Browser WebSockets provide a persistent, full-duplex connection to a server. Unlike traditional HTTP requests where the client always initiates communication, WebSockets in the browser let both sides send messages at any time, making them ideal for real-time applications like chat, live dashboards, and collaborative tools.

Why WebSockets?

HTTP is inherently request-response based.
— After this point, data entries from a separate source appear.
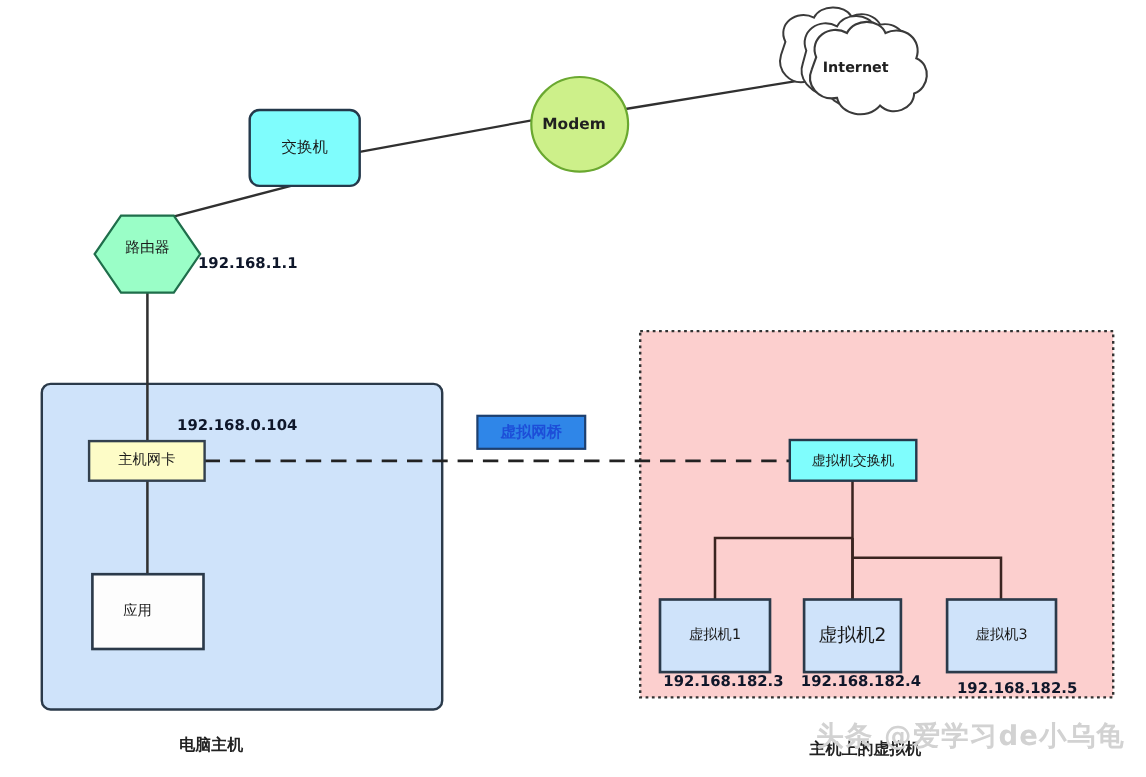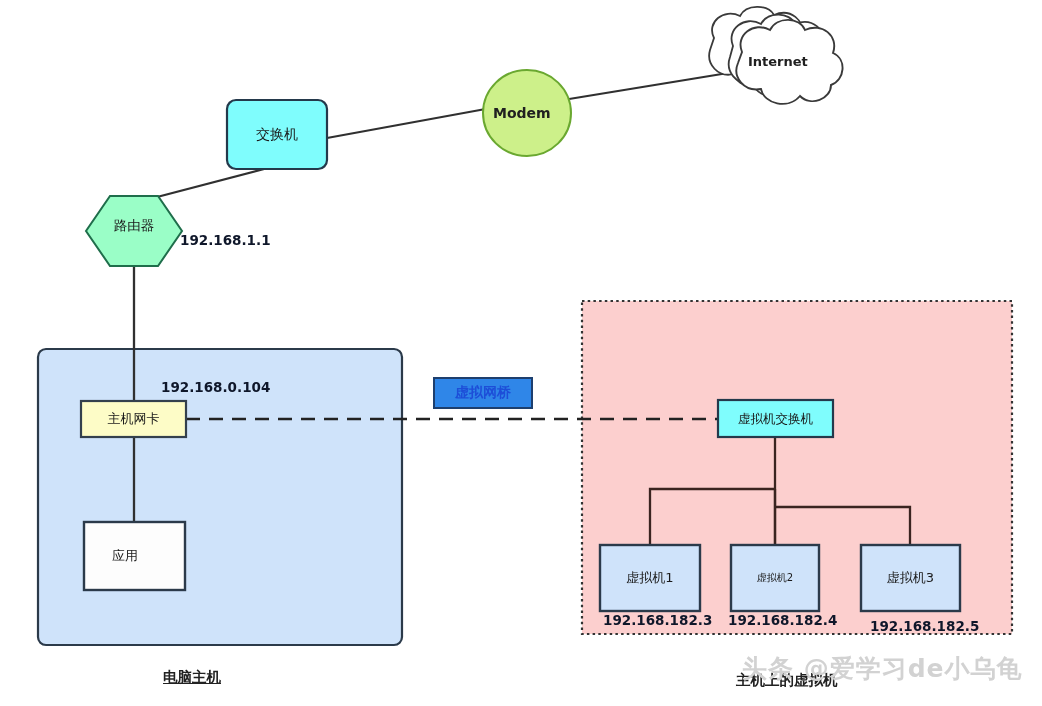--- a/index.html
+++ b/index.html
@@ -185,7 +185,7 @@
   <div class="node-label" style="left:600px; top:545px; width:100px; height:66px; font-size:13px;">虚拟机1</div>
   <div class="ip-label" style="left:603px; top:612px;">192.168.182.3</div>
 
-  <div class="node-label" style="left:731px; top:545px; width:88px; height:66px; font-size:10px;">虚拟机2</div>
+  <div class="node-label" style="left:731px; top:545px; width:88px; height:66px; font-size:17px;">虚拟机2</div>
   <div class="ip-label" style="left:728px; top:612px;">192.168.182.4</div>
 
   <div class="node-label" style="left:861px; top:545px; width:99px; height:66px; font-size:13px;border-radius:13px;">虚拟机3</div>

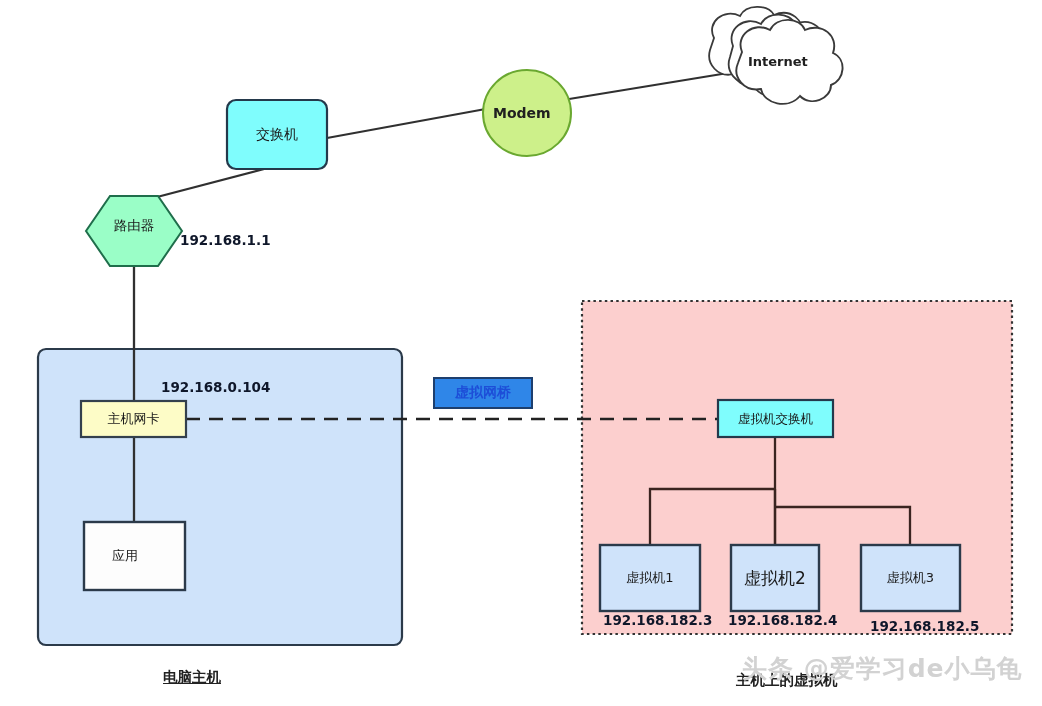--- a/index.html
+++ b/index.html
@@ -191,7 +191,7 @@
   <div class="node-label" style="left:861px; top:545px; width:99px; height:66px; font-size:13px;border-radius:13px;">虚拟机3</div>
   <div class="ip-label" style="left:870px; top:618px;">192.168.182.5</div>
 
-  <div class="zone-label" style="left:163px; top:668px;text-decoration:underline;">电脑主机</div>
+  <div class="zone-label" style="left:163px; top:668px;">电脑主机</div>
 
   <div class="zone-label" style="left:736px; top:671px;">主机上的虚拟机</div>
To get updates from a server, your client must repeatedly poll for changes:

// Polling approach - inefficient
async function checkForUpdates() {
  const response = await fetch('/api/status');
  const data = await response.json();
  updateUI(data);
}

setInterval(checkForUpdates, 2000); // Check every 2 seconds

This wastes bandwidth and introduces latency because the client must keep asking even when nothing has changed. Every request carries HTTP headers, and the server must process each one regardless of whether there is new data to return. WebSockets solve this by keeping a single connection open so the server can push updates the moment they happen:

// WebSocket - server pushes updates instantly
const socket = new WebSocket('wss://example.com/ws');

socket.onmessage = (event) => {
  const data = JSON.parse(event.data);
  updateUI(data); // Immediate update
};

WebSocket vs HTTP Comparison

AspectHTTP PollingWebSockets
Latency0-2 seconds delayInstant
OverheadNew connection each requestSingle persistent connection
Server loadHigh (many requests)Low (one connection)
Bi-directionalNo (client initiates)Yes (both can send)
Browser supportAll browsersAll modern browsers

Creating a WebSocket connection

The WebSocket API is straightforward:

// Connect to a WebSocket server
const socket = new WebSocket('wss://example.com/ws');

// Connection opened
socket.addEventListener('open', (event) => {
  console.log('Connected to WebSocket server');
  socket.send(JSON.stringify({ type: 'hello' }));
});

// Receive messages
socket.addEventListener('message', (event) => {
  console.log('Message from server:', event.data);
});

// Handle errors
socket.addEventListener('error', (event) => {
  console.error('WebSocket error:', event);
});

// Connection closed
socket.addEventListener('close', (event) => {
  console.log('Disconnected:', event.code, event.reason);
});

Notice the URL scheme: ws:// for unencrypted or wss:// for encrypted connections. Always use wss:// in production: it encrypts your data and works with modern browsers without warnings.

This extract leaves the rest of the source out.